Traefik v2 + helm v3 + IngressRoute: "Error getting validation data" (let's encrypt)

Hello Everyone, my Traefik Ingress can't get the TLS certificate from let's encrypt :frowning:

I used helm v3 to deploy to k8s:

helm install traefik traefik/traefik
helm upgrade traefik traefik/traefik --values traefik-custom-values.yml

with these user options (values.yml):

#traefik-custom-values.yml
additionalArguments:
  - --certificatesresolvers.le.acme.email=me@fqdn.xx
  - --certificatesresolvers.le.acme.storage=/data/acme.json
  - --certificatesresolvers.le.acme.tlschallenge=true
  - --entrypoints.web.http.redirections.entryPoint.to=:443
  - --entrypoints.web.http.redirections.entryPoint.scheme=https
persistence:
  enabled: true
  path: /data

And the Whoami app.yaml is:

# whoami.yaml
kind: Deployment
apiVersion: apps/v1
metadata:
  name: app-v1
spec:
  replicas: 1
  selector:
    matchLabels:
      app: app-v1
  template:
    metadata:
      labels:
        app: app-v1
    spec:
      containers:
        - name: app-v1
          image: containous/whoami:v1.5.0

---
apiVersion: v1
kind: Service
metadata:
  name: app-v1
  labels:
    app: app-v1
spec:
  type: ClusterIP
  ports:
    - port: 80
      name: app-v1
  selector:
    app: app-v1

---
apiVersion: networking.k8s.io/v1beta1
kind: Ingress
metadata:
  name: app
  annotations:
    kubernetes.io/ingress.class: traefik
    traefik.ingress.kubernetes.io/router.entrypoints: web
spec:
  rules:
    - host: app-whoami.fqdn.xx
      http:
        paths:
          - backend:
              serviceName: app-v1
              servicePort: 80

apiVersion: traefik.containo.us/v1alpha1
kind: IngressRoute
metadata:
  name: app-tls
spec:
  entryPoints:
    - websecure
  routes:
    - kind: Rule
      match: Host(`app-whoami.fqdn.xx`)
      services:
        - name: app-v1
          port: 80
  tls: # This route uses TLS
    certResolver: le # Uses our certificate resolver to get a certificate automatically!

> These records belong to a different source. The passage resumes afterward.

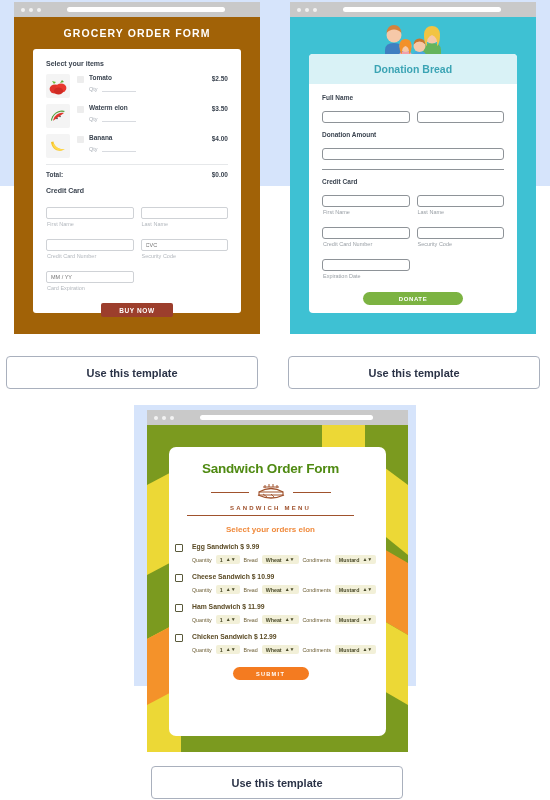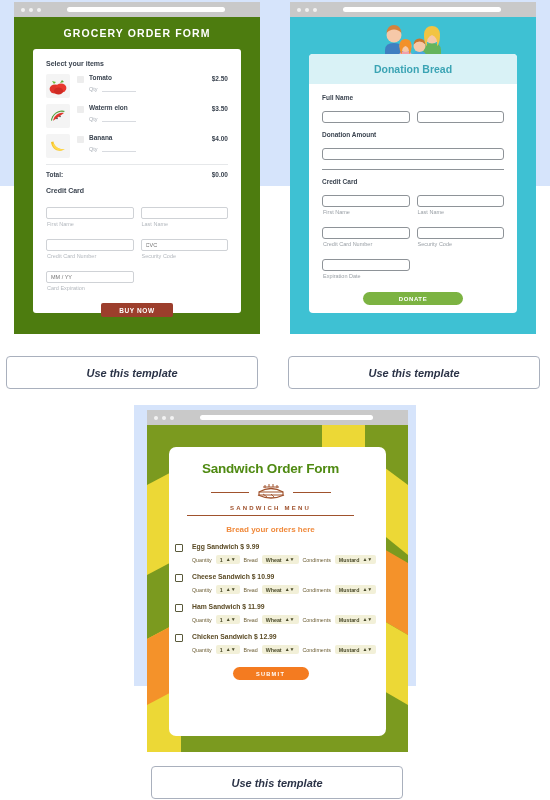--- a/index.html
+++ b/index.html
@@ -37,7 +37,7 @@
   
   #card-grocery { left: 14px; top: 2px; width: 246px; height: 332px; }
   #card-grocery .canvas { background: #44c council; }
-  .green-bg { background: #4d7c0f; }
+  .green-bg { background: #a16207; }
   .grocery-title {
     text-align: center; color: #ffffff; font-weight: 700;
     font-size: 10.5px; letter-spacing: 1.1px; padding-top: 10px;

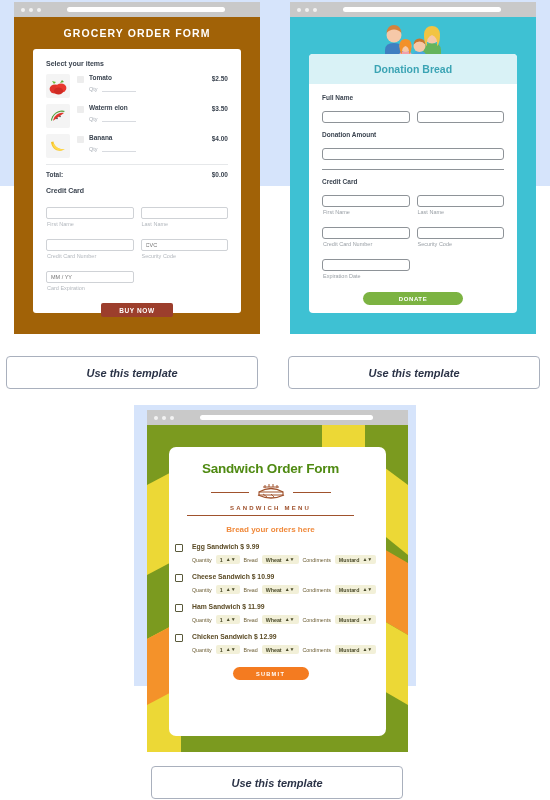--- a/index.html
+++ b/index.html
@@ -155,7 +155,7 @@
     position: absolute; height: 33px; background: #ffffff;
     border: 1px solid #a9b0bd; border-radius: 4px;
     color: #2b3347; font-size: 11px; font-weight: 700;
-    font-family: "Liberation Sans", sans-serif; cursor: pointer; font-style: italic;
+    font-family: "Liberation Sans", sans-serif; cursor: pointer;
   }
   #tpl-1 { left: 6px;   top: 356px; width: 252px; }
   #tpl-2 { left: 288px; top: 356px; width: 252px; }

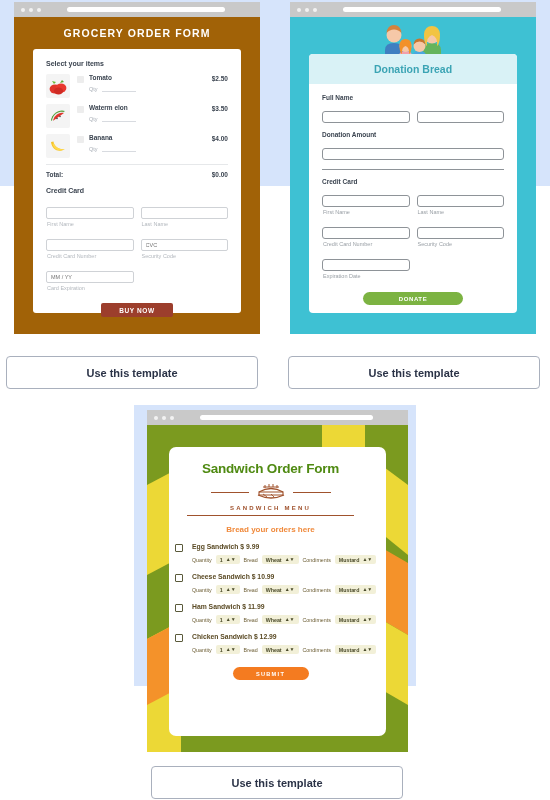--- a/index.html
+++ b/index.html
@@ -410,7 +410,7 @@
 
         <div class="sw-menu">SANDWICH MENU</div>
         <div class="sw-rule"></div>
-        <div class="sw-sub">Bread your orders here</div>
+        <div class="sw-sub">Select your orders elon</div>
 
         <div class="sw-item">
           <div class="sw-cb"></div>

But when doing kubectl logs traefik-xxx it shows:

time="2020-05-28T08:16:02Z" level=info msg="Configuration loaded from flags."
time="2020-05-28T08:16:15Z" level=error msg="Unable to obtain ACME certificate for domains \"app-whoami.fqdn.xx\": unable to generate a certificate for the domains [app-whoami.fqdn.xx]: error: one or more domains had a problem:\n[app-whoami.fqdn.xx] acme: error: 400 :: urn:ietf:params:acme:error:connection :: Error getting validation data, url: \n" providerName=le.acme routerName=default-app-tls-dc08f57e4bf03442f760@kubernetescrd rule="Host(`app-whoami.fqdn.xx`)"

Any idea why Traefik can't get the challenge right?

Thanks a lot for your help!

Ok, enabling log.level=DEBUG shows this error message:

time="2020-05-28T09:46:20Z" level=error msg="The ACME resolver \"le\" is skipped from the resolvers list because: unable to get ACME account: permissions 660 for /data/acme.json are too open, please use 600"

Which is discussed in this Helm github issue: https://github.com/containous/traefik-helm-chart/issues/164

I ended up chmod g-rw /data/acme.json inside the container, and then adding this to values.yml as suggested in the github issue:

podSecurityContext:
  fsGroup: null

And run helm upgrade. That fixed it